From 5 new users per day to 300! Incredible growth for CircleRanks
We didn’t just run ads. We built a compounding growth loop that took Circle Ranks from 3K to 91K followers, pushed content from 300–400 daily views to 11M, and drove 300+ new users per day, and increased conversion rate from 2% to over 21%.
THE CHALLENGE

We were tasked with building and launching an inbound campaign for CircleRanks, a movie review app that had been struggling with user acquisition for 6 months prior. Typically seeing 0-3 new users per day, peaking at 5, and struggling with daily active userse.
1) Content performed inconsistently: view counts didn’t reliably translate into clicks
2) Common measurement tracking gaps to attribute ads to website to app store downloads, and also no tracking & data passback for in-app usage
3) The team needed a repeatable system to turn attention into downloads + active users, not just likes.
“Is Anthony a super genius? …we have 12 million views on one post… the moment we started working with you, the things exploded.” - James, CEO
OUR APPROACH
We didn’t come in and “reinvent” Circle Ranks. The concept was already strong. The real job was turning that concept into a repeatable growth loop.
First, we treated content like distribution, not just posting. Instead of hoping a great post “takes off,” we built a system where your best posts get pushed on purpose. That meant running Meta campaigns that amplified the winners and quickly tested what the audience actually reacted to.
At the same time, we separated attention from conversion. One set of campaigns was designed to generate massive engagement and reach (the snowball). Another set was designed to turn that attention into real actions: clicks to the site, click-throughs to the app stores, and installs. Those two lanes fed each other. Engagement made the brand bigger and cheaper to reach. Conversion made the growth measurable and reliable.

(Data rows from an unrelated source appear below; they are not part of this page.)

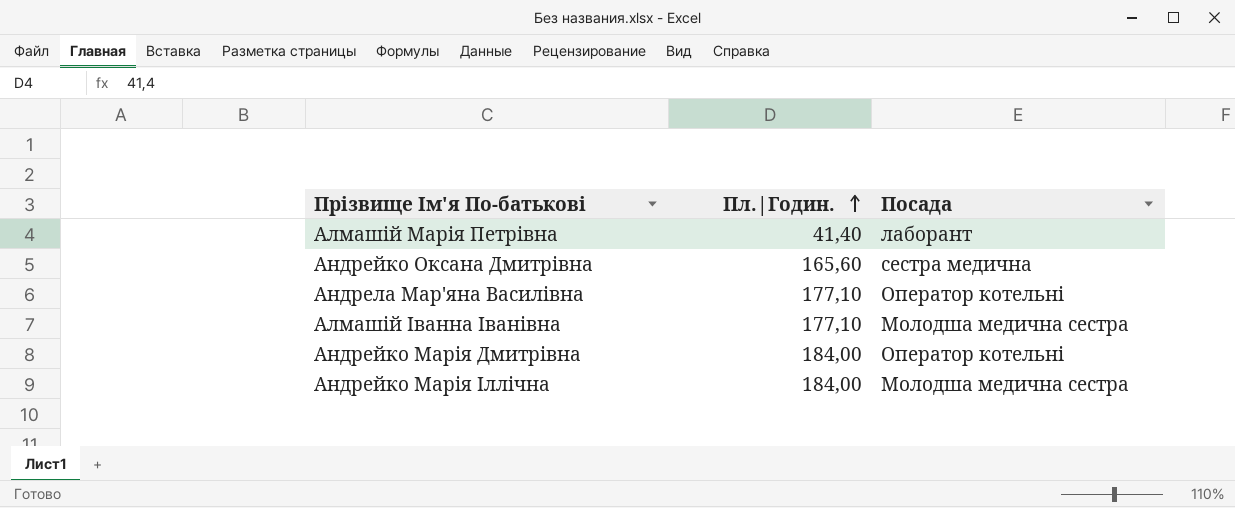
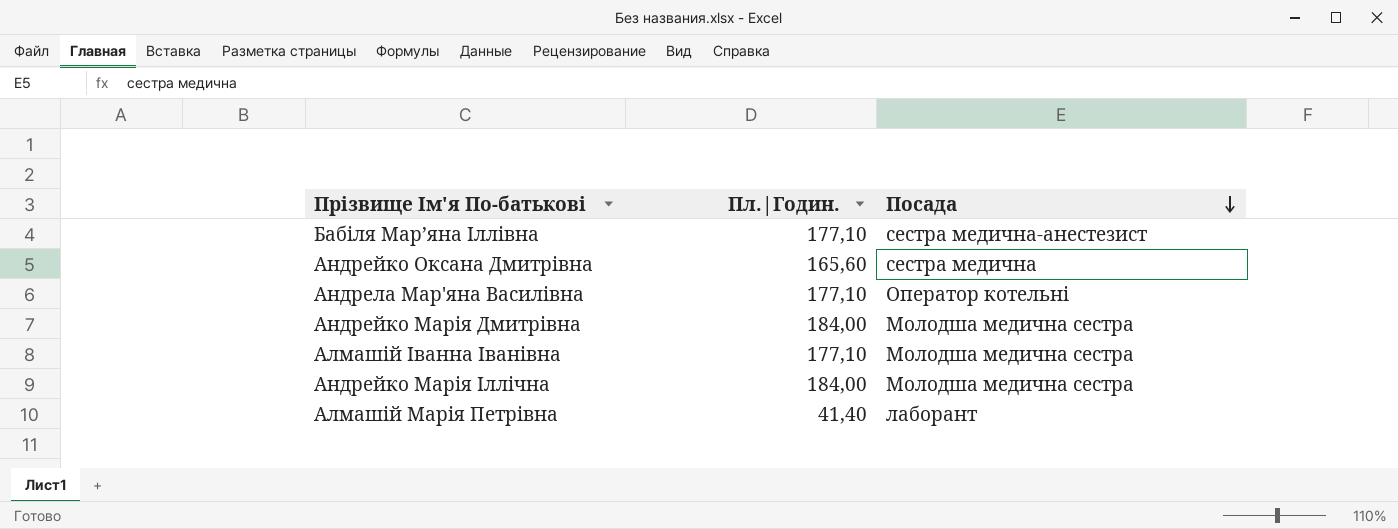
row order: Пл.|Годин. ascending -> Посада descending
row Бабіля Мар’яна Іллівна: none -> 177,10 | сестра медична-анестезист
Андрейко Марія Дмитрівна | Посада: Оператор котельні -> Молодша медична сестра

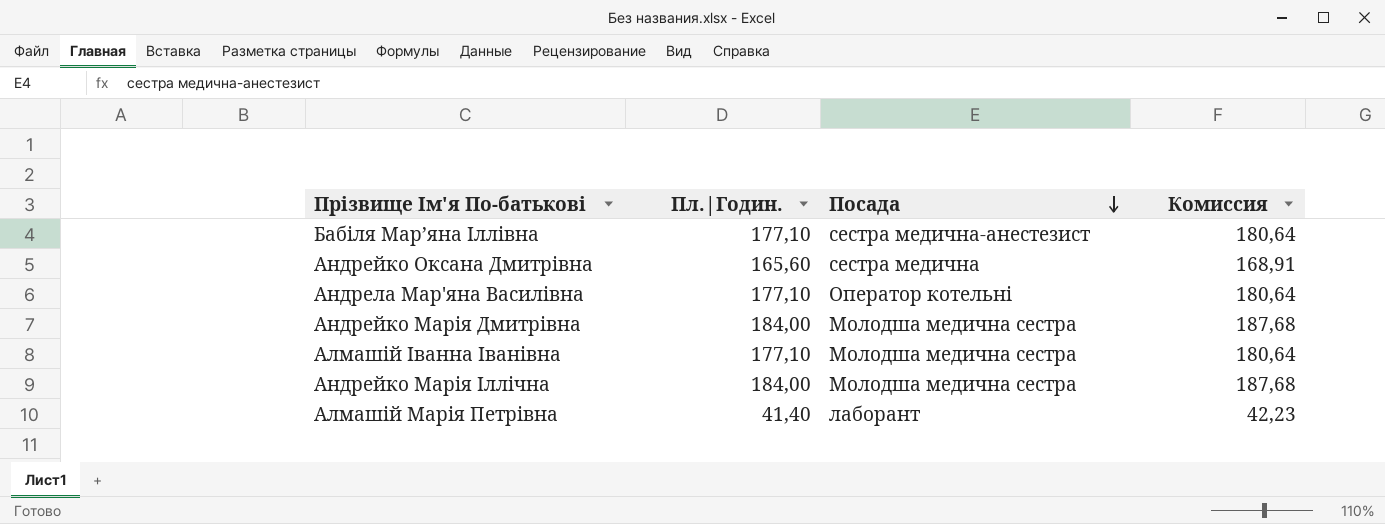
column Комиссия | formula: none -> [Пл.|Годин.] * 1,02

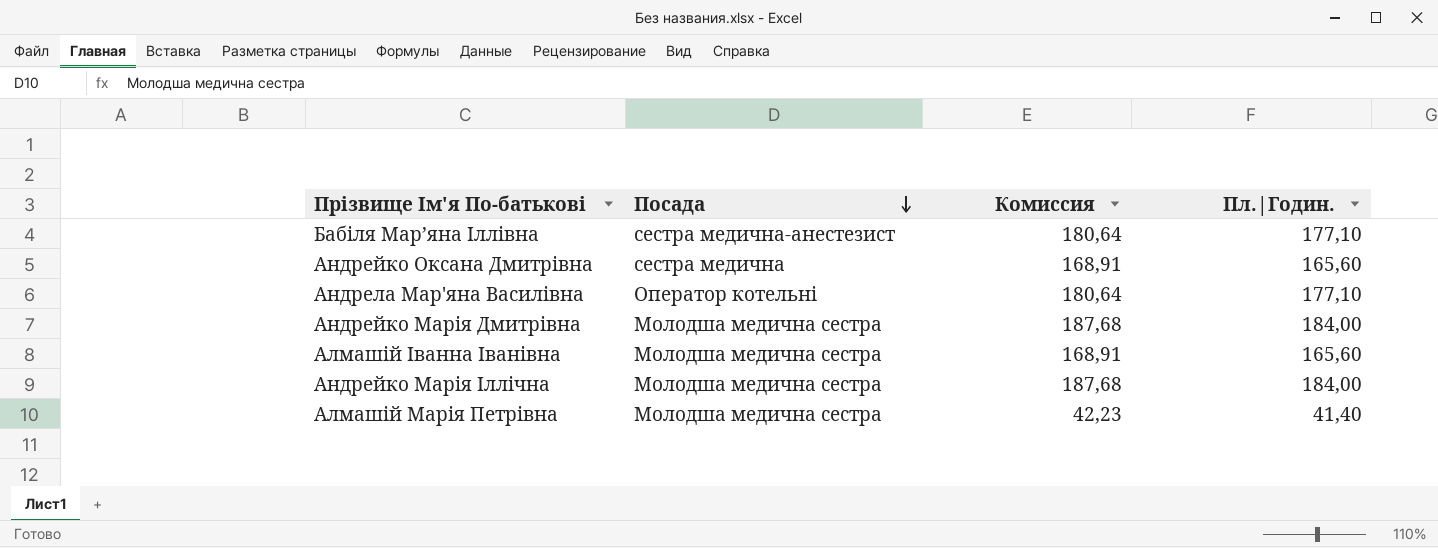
column Пл.|Годин. | position: 2 -> 4
Алмашій Іванна Іванівна | Комиссия: 180,64 -> 168,91
Алмашій Іванна Іванівна | Пл.|Годин.: 177,10 -> 165,60
Алмашій Марія Петрівна | Посада: лаборант -> Молодша медична сестра

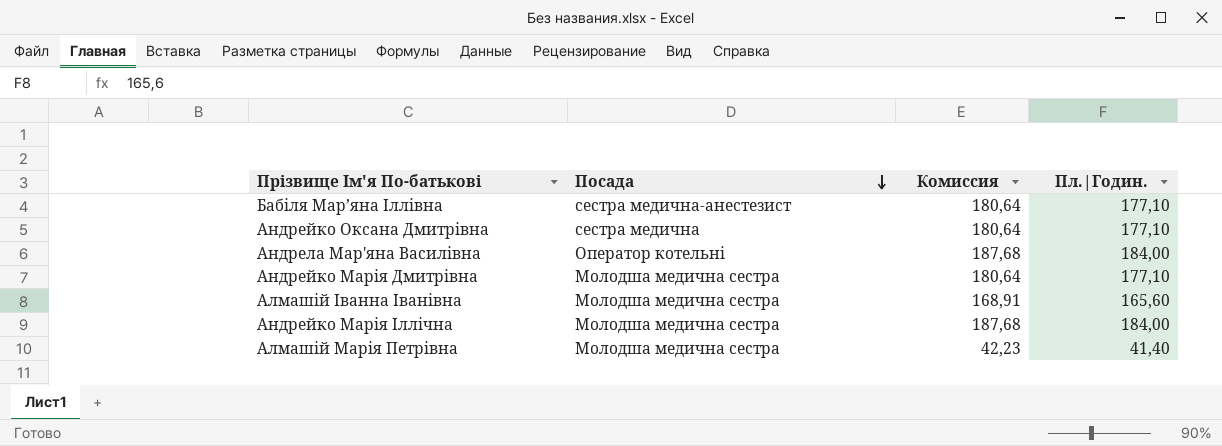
Андрейко Оксана Дмитрівна | Комиссия: 168,91 -> 180,64
Андрейко Оксана Дмитрівна | Пл.|Годин.: 165,60 -> 177,10
Андрела Мар'яна Василівна | Комиссия: 180,64 -> 187,68
Андрела Мар'яна Василівна | Пл.|Годин.: 177,10 -> 184,00
Андрейко Марія Дмитрівна | Комиссия: 187,68 -> 180,64
Андрейко Марія Дмитрівна | Пл.|Годин.: 184,00 -> 177,10

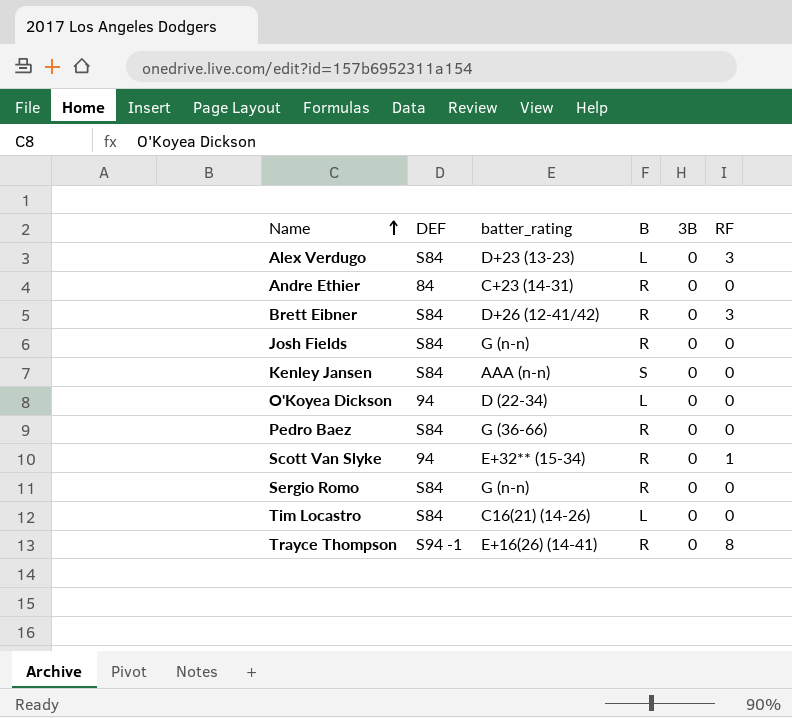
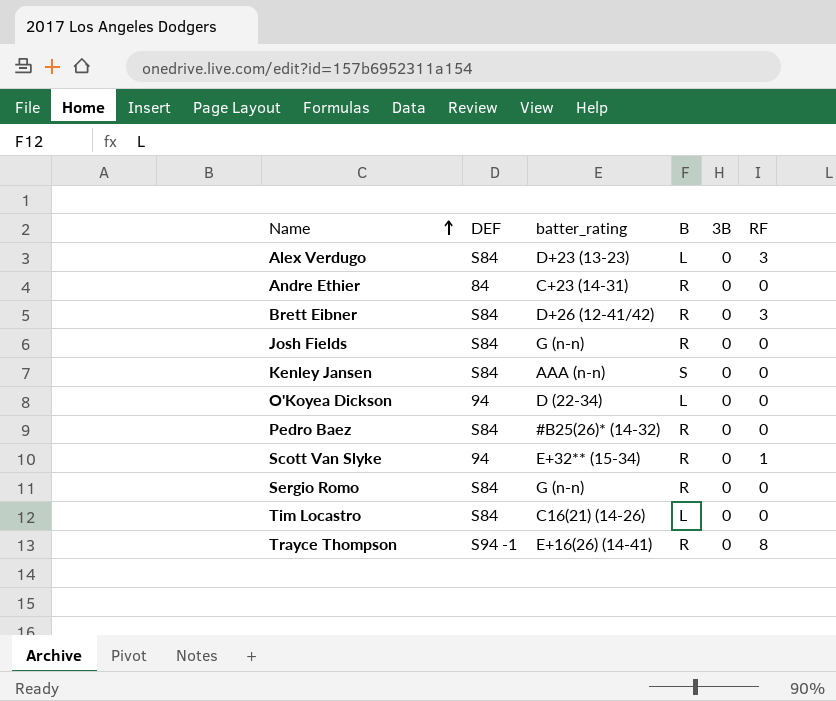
Pedro Baez | batter_rating: G (36-66) -> #B25(26)* (14-32)

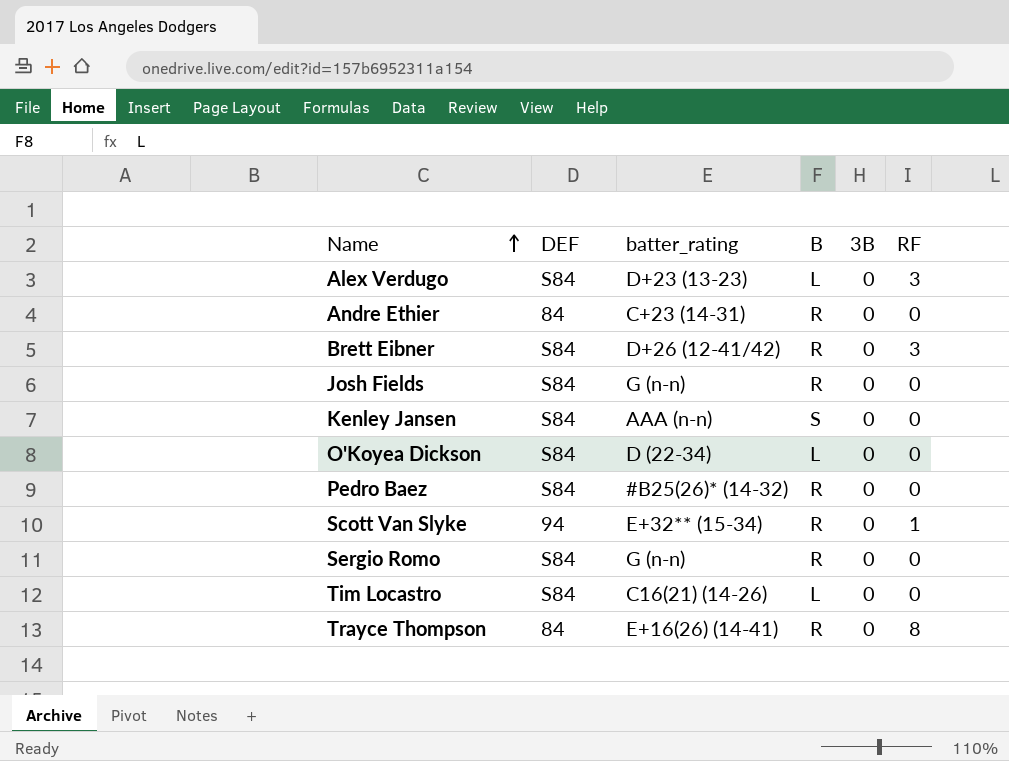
O'Koyea Dickson | DEF: 94 -> S84
Trayce Thompson | DEF: S94 -1 -> 84

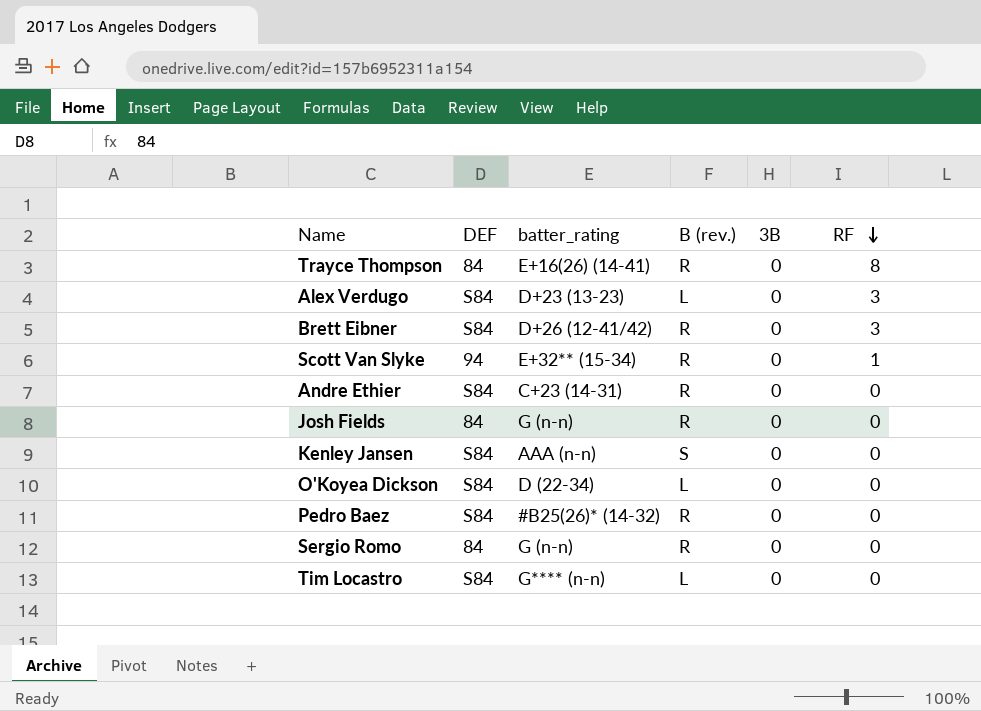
row order: Name ascending -> RF descending
column name: B -> B (rev.)
Andre Ethier | DEF: 84 -> S84
Josh Fields | DEF: S84 -> 84
Sergio Romo | DEF: S84 -> 84
Tim Locastro | batter_rating: C16(21) (14-26) -> G**** (n-n)

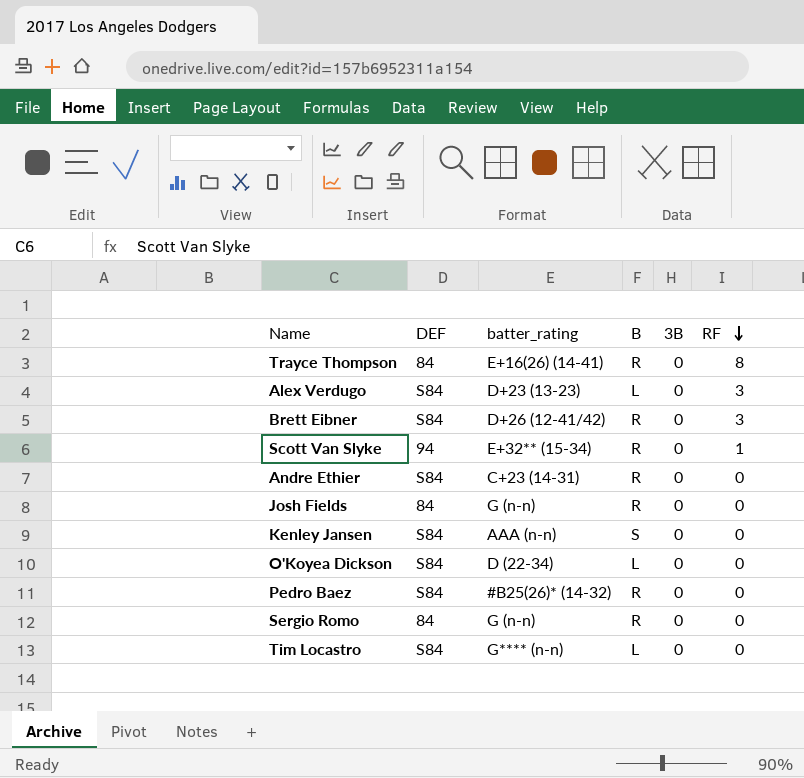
column name: B (rev.) -> B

Then we tightened the creative and messaging so the posts didn’t just get watched—they got acted on. Small copy shifts mattered. We tested language that clarified “this is ranked by real users,” and in some cases that kind of adjustment drove meaningfully stronger conversion behavior.
Finally, we tracked the whole path instead of guessing. We watched where people fell off between ad → website → app store and used that to guide what we adjusted next. We also compared platform performance (Facebook vs Instagram) so budget wasn’t being “split evenly,” but split intelligently.
The end result wasn’t just viral numbers. It was viral numbers that turned into installs and daily active users.